> [EXERCISE]: Lines with the word "position": copy all of them from the entries below.
===== THE DATA
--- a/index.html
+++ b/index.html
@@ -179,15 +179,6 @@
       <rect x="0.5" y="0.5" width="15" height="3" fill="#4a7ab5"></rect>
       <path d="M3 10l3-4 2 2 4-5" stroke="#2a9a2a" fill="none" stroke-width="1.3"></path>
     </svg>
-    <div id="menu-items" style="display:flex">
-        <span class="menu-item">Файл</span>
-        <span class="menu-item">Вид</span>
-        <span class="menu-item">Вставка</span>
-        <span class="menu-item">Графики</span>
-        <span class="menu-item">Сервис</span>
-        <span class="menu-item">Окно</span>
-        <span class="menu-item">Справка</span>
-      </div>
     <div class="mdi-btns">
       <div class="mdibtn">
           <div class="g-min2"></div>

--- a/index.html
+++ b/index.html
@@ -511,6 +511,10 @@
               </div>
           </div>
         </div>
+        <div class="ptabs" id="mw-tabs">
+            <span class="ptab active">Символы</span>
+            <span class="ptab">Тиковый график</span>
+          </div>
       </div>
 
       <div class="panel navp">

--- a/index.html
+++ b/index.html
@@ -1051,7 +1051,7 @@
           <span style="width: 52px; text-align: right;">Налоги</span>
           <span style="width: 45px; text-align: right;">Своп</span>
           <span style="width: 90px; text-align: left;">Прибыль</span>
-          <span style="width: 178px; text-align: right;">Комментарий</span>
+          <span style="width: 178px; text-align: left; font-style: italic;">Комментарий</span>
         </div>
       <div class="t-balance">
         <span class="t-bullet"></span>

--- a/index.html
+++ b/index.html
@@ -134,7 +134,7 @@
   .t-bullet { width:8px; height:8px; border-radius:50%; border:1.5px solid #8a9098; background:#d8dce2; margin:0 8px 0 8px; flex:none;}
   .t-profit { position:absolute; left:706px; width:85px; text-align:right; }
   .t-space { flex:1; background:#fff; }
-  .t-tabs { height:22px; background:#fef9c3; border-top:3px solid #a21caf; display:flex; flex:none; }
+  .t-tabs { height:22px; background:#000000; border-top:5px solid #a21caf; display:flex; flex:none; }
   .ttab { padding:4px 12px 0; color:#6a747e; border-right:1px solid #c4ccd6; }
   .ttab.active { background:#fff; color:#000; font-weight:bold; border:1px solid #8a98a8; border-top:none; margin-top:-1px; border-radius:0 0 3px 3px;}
==========
===== THE DATA
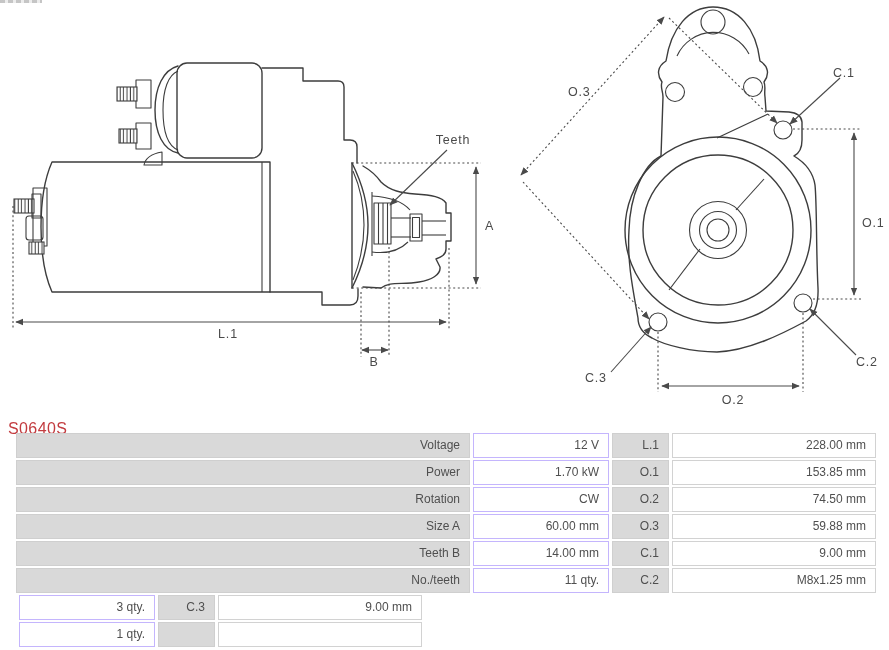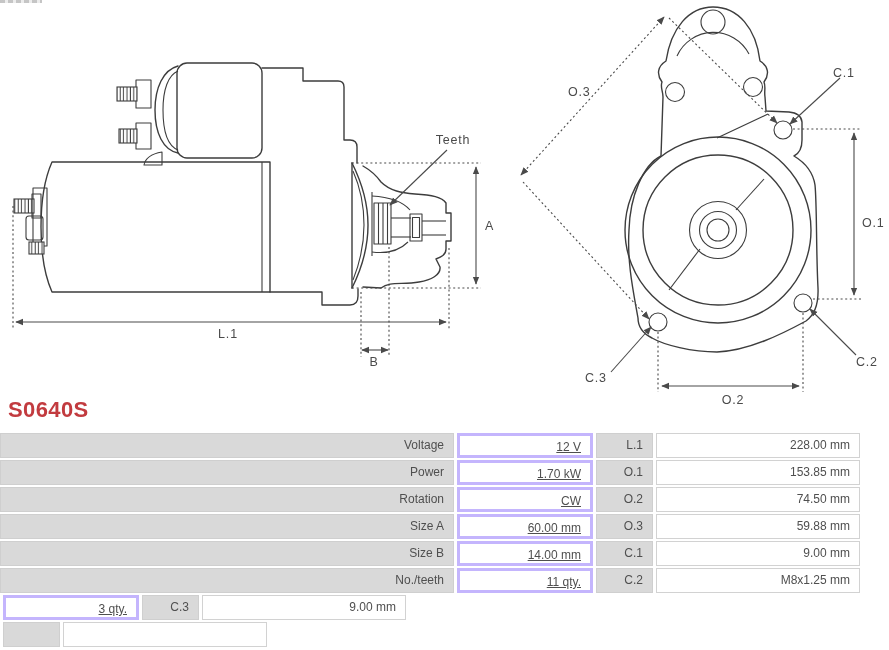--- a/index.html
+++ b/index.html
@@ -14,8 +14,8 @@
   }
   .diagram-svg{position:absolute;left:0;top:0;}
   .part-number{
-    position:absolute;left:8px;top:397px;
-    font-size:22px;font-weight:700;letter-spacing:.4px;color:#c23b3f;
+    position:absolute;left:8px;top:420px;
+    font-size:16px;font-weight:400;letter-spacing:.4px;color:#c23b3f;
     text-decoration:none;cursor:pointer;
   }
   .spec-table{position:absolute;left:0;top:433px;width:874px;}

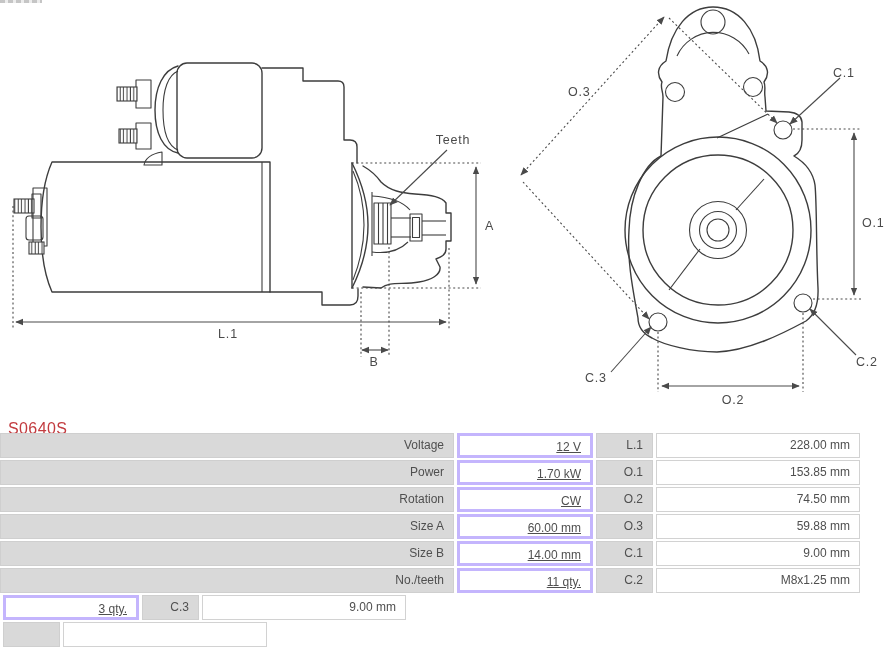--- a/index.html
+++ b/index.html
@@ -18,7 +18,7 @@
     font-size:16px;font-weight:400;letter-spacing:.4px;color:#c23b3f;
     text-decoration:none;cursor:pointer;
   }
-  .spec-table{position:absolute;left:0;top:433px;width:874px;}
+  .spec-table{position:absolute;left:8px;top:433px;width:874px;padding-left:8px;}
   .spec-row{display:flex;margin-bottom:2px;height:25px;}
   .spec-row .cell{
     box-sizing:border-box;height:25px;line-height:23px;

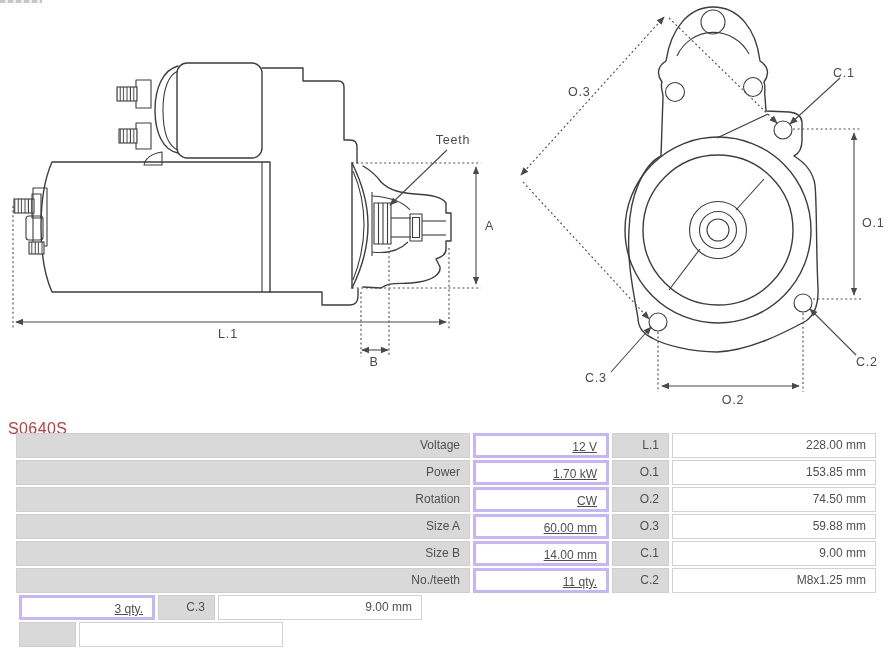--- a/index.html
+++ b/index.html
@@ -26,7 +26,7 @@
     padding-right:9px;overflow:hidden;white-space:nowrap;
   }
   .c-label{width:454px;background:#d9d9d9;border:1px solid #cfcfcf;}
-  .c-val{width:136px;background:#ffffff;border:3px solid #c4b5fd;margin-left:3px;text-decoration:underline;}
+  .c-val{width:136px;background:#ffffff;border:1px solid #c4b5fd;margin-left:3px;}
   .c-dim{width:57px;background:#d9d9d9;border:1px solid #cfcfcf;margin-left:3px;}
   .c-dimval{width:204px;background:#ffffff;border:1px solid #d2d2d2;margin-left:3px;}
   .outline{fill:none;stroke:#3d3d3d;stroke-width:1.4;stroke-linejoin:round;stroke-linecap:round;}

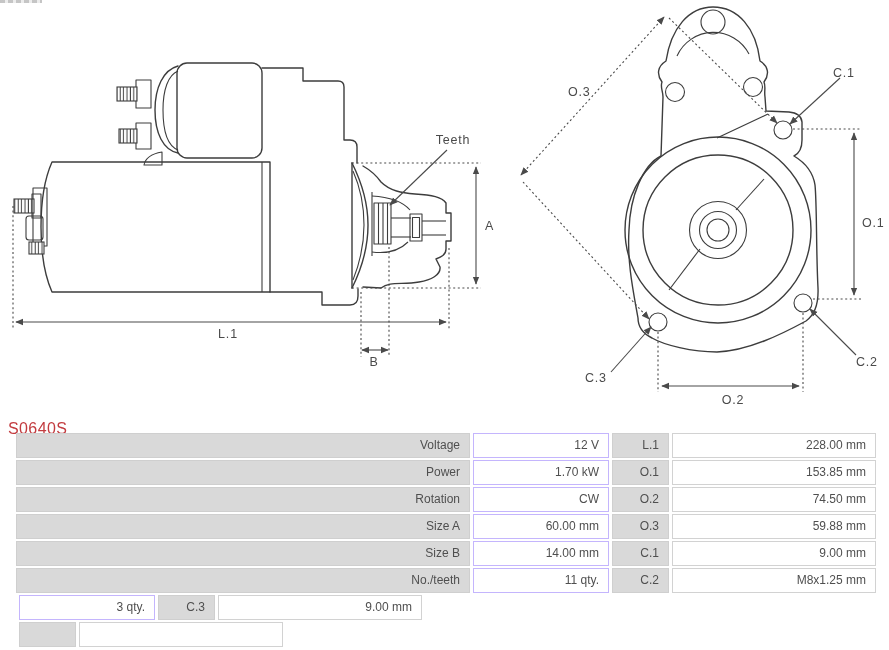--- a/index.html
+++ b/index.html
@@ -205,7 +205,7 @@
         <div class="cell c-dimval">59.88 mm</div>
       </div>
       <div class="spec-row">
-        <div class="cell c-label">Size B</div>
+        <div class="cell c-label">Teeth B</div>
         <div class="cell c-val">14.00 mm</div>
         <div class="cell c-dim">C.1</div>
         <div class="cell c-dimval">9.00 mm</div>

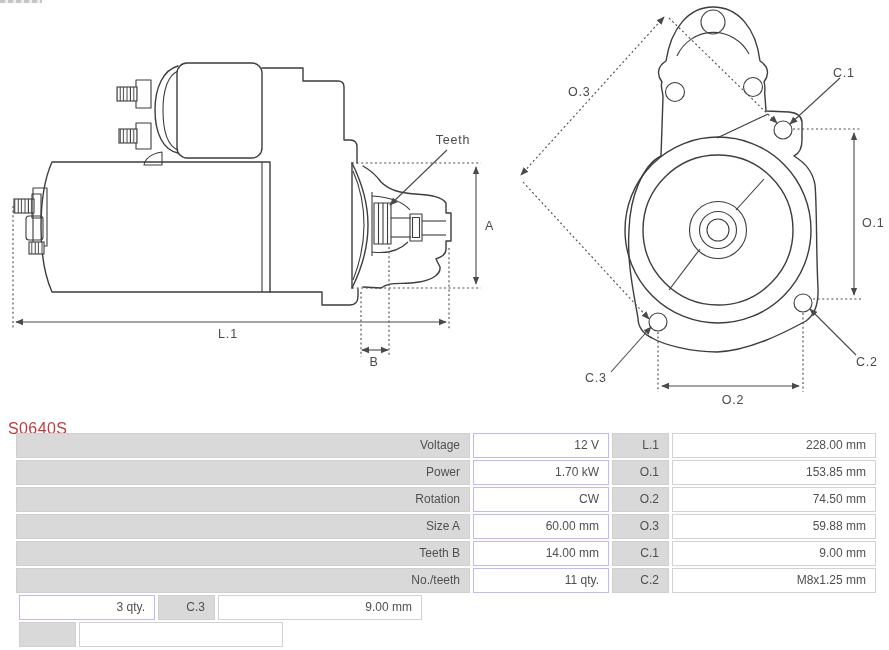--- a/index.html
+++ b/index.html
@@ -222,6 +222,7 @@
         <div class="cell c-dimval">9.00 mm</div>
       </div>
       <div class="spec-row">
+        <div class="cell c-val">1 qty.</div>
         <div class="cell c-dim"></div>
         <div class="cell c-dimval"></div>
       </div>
==========
> [EXERCISE ANSWER]:
   .t-profit { position:absolute; left:706px; width:85px; text-align:right; }
   .diagram-svg{position:absolute;left:0;top:0;}
-    position:absolute;left:8px;top:397px;
+    position:absolute;left:8px;top:420px;
   .spec-table{position:absolute;left:0;top:433px;width:874px;}
-  .spec-table{position:absolute;left:0;top:433px;width:874px;}
+  .spec-table{position:absolute;left:8px;top:433px;width:874px;padding-left:8px;}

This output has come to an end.